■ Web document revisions
-------
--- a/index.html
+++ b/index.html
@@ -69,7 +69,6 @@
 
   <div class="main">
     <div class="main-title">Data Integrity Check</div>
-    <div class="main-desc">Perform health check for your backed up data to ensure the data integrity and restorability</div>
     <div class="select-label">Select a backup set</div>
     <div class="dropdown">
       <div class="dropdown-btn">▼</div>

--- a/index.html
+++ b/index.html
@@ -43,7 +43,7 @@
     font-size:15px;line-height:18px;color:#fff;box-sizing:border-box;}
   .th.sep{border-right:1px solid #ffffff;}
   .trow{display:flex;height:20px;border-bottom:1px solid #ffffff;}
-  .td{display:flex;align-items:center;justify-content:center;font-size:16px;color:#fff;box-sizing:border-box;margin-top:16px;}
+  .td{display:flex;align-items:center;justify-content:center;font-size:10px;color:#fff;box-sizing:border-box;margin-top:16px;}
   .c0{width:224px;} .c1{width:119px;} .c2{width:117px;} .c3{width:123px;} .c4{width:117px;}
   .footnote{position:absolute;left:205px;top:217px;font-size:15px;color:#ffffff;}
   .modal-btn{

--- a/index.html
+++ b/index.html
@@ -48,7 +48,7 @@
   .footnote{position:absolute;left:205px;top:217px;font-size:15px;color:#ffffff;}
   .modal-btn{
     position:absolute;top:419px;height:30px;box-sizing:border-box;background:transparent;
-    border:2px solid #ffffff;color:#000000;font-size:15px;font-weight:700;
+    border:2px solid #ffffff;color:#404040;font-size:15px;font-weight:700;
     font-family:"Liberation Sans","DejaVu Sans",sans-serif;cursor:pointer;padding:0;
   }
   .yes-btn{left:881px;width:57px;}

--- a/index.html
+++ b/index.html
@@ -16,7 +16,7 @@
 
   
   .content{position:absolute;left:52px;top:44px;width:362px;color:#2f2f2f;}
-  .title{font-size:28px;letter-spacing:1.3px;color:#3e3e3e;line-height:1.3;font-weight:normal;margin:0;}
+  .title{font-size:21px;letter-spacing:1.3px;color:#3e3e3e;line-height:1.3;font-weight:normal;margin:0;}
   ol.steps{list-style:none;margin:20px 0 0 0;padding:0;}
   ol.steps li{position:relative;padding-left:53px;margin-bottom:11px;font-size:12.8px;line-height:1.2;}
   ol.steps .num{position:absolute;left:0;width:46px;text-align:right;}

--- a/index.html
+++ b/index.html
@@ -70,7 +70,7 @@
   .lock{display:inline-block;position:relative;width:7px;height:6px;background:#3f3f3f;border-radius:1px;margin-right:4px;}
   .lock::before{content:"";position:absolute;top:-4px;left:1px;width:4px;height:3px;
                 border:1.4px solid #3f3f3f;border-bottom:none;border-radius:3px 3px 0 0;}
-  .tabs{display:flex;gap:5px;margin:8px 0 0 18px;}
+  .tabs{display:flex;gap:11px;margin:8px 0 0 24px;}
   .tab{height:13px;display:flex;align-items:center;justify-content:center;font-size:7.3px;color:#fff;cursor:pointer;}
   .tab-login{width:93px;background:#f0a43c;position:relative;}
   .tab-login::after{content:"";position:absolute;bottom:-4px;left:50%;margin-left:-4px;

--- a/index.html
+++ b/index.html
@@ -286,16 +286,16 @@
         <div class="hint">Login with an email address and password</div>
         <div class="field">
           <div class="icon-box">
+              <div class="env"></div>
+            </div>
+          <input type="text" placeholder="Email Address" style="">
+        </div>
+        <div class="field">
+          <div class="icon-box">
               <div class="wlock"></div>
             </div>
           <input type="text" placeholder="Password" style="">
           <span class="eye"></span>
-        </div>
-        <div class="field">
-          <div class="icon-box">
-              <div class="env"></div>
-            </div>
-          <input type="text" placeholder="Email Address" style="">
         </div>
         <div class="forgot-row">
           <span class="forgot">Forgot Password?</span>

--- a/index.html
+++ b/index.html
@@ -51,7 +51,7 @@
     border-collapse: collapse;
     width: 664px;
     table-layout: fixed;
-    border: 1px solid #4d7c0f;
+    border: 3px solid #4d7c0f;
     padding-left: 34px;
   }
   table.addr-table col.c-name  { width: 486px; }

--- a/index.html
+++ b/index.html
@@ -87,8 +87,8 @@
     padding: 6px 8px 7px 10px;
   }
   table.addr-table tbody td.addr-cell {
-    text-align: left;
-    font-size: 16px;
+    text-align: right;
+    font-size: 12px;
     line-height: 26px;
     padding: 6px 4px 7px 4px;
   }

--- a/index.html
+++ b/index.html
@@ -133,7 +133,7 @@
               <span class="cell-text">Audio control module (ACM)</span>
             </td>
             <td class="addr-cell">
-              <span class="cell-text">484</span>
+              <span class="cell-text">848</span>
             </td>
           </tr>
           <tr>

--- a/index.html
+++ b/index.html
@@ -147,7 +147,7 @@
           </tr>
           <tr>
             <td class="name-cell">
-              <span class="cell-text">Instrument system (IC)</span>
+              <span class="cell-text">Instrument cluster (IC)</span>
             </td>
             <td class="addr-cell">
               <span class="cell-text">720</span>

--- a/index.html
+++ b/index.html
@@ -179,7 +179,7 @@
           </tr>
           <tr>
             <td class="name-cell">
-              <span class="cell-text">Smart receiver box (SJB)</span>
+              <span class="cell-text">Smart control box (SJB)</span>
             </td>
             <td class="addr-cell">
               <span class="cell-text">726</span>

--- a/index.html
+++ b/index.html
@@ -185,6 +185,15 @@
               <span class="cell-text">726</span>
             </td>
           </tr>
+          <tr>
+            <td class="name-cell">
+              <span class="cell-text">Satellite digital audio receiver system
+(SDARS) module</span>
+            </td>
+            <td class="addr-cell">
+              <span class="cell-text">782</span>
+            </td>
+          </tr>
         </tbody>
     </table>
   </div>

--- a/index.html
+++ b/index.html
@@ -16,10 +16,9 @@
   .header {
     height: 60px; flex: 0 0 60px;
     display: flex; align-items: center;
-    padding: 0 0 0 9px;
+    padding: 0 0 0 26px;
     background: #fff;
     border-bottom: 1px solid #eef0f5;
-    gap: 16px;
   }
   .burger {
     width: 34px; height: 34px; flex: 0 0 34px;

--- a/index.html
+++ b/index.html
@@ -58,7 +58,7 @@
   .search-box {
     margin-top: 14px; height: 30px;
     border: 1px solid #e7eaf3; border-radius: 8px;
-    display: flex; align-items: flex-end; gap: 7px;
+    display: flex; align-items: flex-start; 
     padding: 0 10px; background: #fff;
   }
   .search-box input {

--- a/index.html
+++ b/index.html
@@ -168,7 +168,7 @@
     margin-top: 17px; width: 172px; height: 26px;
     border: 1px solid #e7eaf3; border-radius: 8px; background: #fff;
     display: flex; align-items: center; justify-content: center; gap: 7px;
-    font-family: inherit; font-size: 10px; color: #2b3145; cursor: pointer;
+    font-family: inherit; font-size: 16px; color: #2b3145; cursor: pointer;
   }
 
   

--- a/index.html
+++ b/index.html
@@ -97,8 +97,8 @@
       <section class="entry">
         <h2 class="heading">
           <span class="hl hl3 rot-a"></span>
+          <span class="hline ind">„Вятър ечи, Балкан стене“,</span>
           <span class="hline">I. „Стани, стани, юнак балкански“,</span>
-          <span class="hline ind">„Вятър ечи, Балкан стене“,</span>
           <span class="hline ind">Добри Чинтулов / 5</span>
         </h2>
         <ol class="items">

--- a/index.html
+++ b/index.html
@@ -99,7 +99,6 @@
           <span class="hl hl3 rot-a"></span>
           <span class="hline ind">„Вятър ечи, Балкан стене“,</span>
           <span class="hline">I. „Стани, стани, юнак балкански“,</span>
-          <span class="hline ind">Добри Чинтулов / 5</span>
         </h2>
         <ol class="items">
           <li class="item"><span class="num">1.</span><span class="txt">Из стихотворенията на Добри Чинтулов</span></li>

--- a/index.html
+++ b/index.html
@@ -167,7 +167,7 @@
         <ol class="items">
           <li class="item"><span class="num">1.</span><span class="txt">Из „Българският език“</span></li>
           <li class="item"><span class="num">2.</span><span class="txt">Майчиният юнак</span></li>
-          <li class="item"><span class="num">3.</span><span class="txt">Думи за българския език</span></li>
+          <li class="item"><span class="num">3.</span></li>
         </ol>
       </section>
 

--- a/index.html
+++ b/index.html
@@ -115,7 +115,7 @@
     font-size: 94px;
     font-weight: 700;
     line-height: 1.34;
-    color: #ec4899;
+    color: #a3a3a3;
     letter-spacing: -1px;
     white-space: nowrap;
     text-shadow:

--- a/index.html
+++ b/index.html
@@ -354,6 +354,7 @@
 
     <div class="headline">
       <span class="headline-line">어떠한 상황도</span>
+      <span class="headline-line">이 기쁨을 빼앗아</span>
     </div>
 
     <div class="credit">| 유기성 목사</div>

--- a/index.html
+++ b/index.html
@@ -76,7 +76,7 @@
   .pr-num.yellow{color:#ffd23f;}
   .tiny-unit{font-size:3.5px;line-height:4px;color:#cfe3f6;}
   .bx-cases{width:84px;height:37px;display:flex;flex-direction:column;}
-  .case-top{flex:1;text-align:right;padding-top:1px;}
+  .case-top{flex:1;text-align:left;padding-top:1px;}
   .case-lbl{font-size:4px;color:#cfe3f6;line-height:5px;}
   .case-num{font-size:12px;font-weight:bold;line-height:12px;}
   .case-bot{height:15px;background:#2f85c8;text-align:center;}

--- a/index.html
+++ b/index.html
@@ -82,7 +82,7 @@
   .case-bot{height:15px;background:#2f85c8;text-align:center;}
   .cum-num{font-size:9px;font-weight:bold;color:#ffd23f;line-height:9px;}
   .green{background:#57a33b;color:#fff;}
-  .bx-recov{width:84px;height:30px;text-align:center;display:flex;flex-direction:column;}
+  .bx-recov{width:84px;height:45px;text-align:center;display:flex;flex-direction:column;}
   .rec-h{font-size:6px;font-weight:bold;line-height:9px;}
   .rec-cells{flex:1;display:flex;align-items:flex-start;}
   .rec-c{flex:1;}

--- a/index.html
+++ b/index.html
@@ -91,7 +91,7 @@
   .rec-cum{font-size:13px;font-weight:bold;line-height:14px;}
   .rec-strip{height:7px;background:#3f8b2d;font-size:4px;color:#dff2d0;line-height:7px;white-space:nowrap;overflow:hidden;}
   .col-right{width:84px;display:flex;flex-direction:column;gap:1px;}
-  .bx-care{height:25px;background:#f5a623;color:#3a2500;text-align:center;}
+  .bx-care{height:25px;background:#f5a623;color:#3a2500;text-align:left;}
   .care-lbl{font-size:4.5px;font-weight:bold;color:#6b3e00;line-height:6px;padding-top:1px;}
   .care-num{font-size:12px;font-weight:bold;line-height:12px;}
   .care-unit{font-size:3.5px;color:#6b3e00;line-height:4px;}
-------
Total the lines of the data that include the word "recov", and give that total as the sole response.

■ PROBLEM SOLUTION
2